> _REQUIREMENT_: Your task is to transcribe the entries below exactly, beginning with the line containing "- Translation Performance (100 test samples)" and ending with the final line, and to add nothing else.
-------- RAW DATA
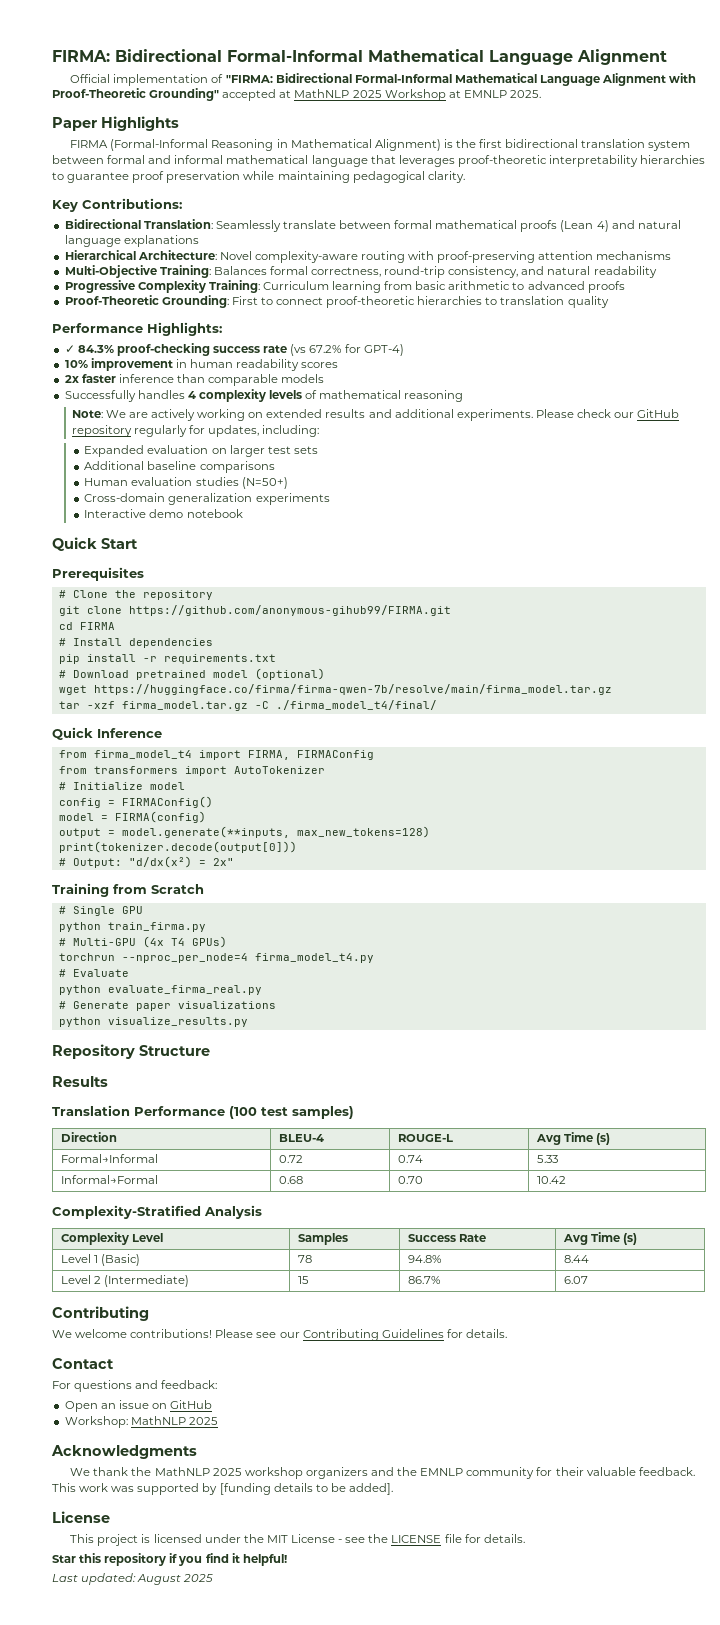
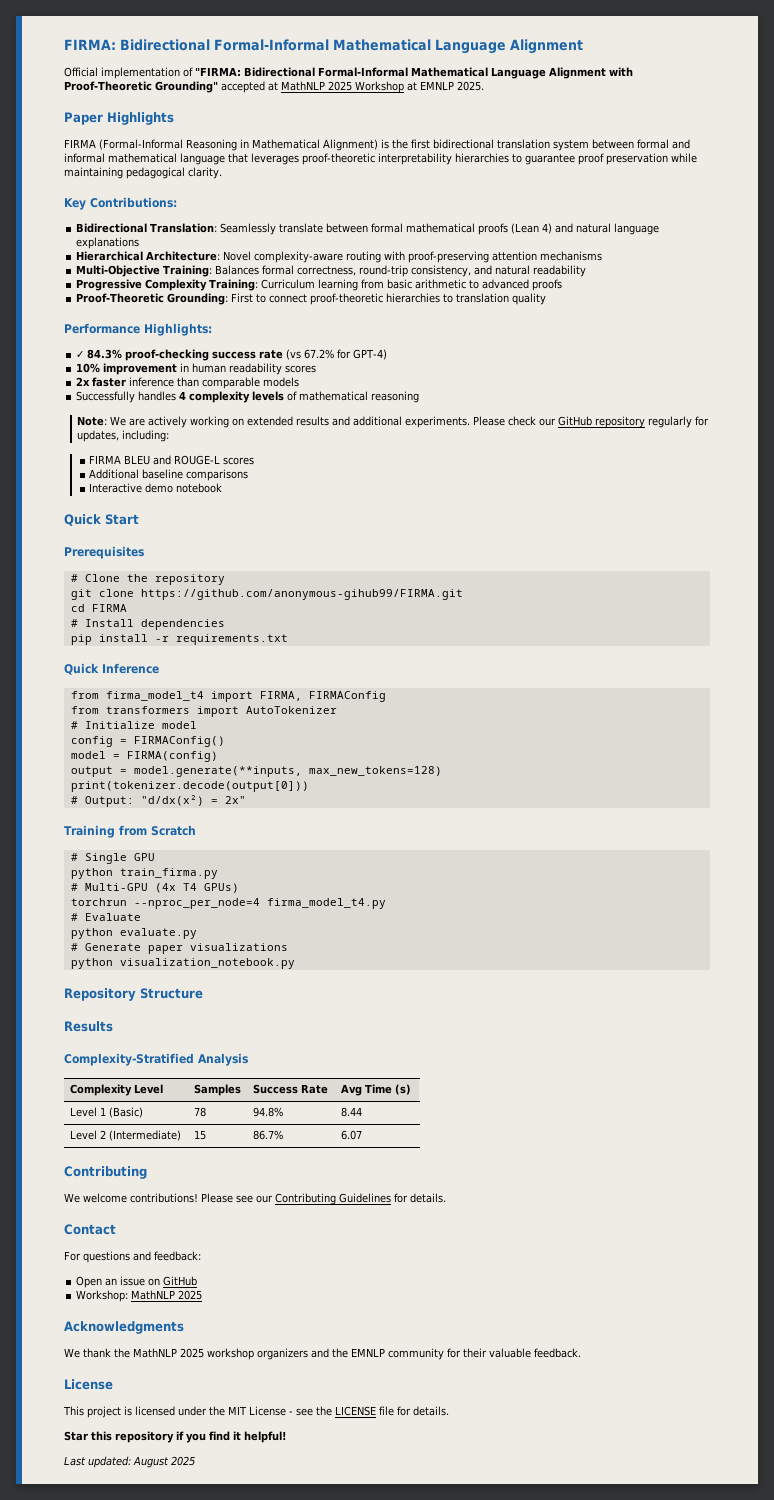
- Expanded evaluation on larger test sets
+ FIRMA BLEU and ROUGE-L scores
  Additional baseline comparisons
- Human evaluation studies (N=50+)
- Cross-domain generalization experiments
- # Download pretrained model (optional)
- wget https://huggingface.co/firma/firma-qwen-7b/resolve/main/firma_model.tar.gz
- tar -xzf firma_model.tar.gz -C ./firma_model_t4/final/
- python evaluate_firma_real.py
+ python evaluate.py
- python visualize_results.py
+ python visualization_notebook.py
- Translation Performance (100 test samples)
- Direction | BLEU-4 | ROUGE-L | Avg Time (s)
- Formal→Informal | 0.72 | 0.74 | 5.33
- Informal→Formal | 0.68 | 0.70 | 10.42
- This work was supported by [funding details to be added].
----------------
> _OUTPUT BELOW_:
- Translation Performance (100 test samples)
- Direction | BLEU-4 | ROUGE-L | Avg Time (s)
- Formal→Informal | 0.72 | 0.74 | 5.33
- Informal→Formal | 0.68 | 0.70 | 10.42
- This work was supported by [funding details to be added].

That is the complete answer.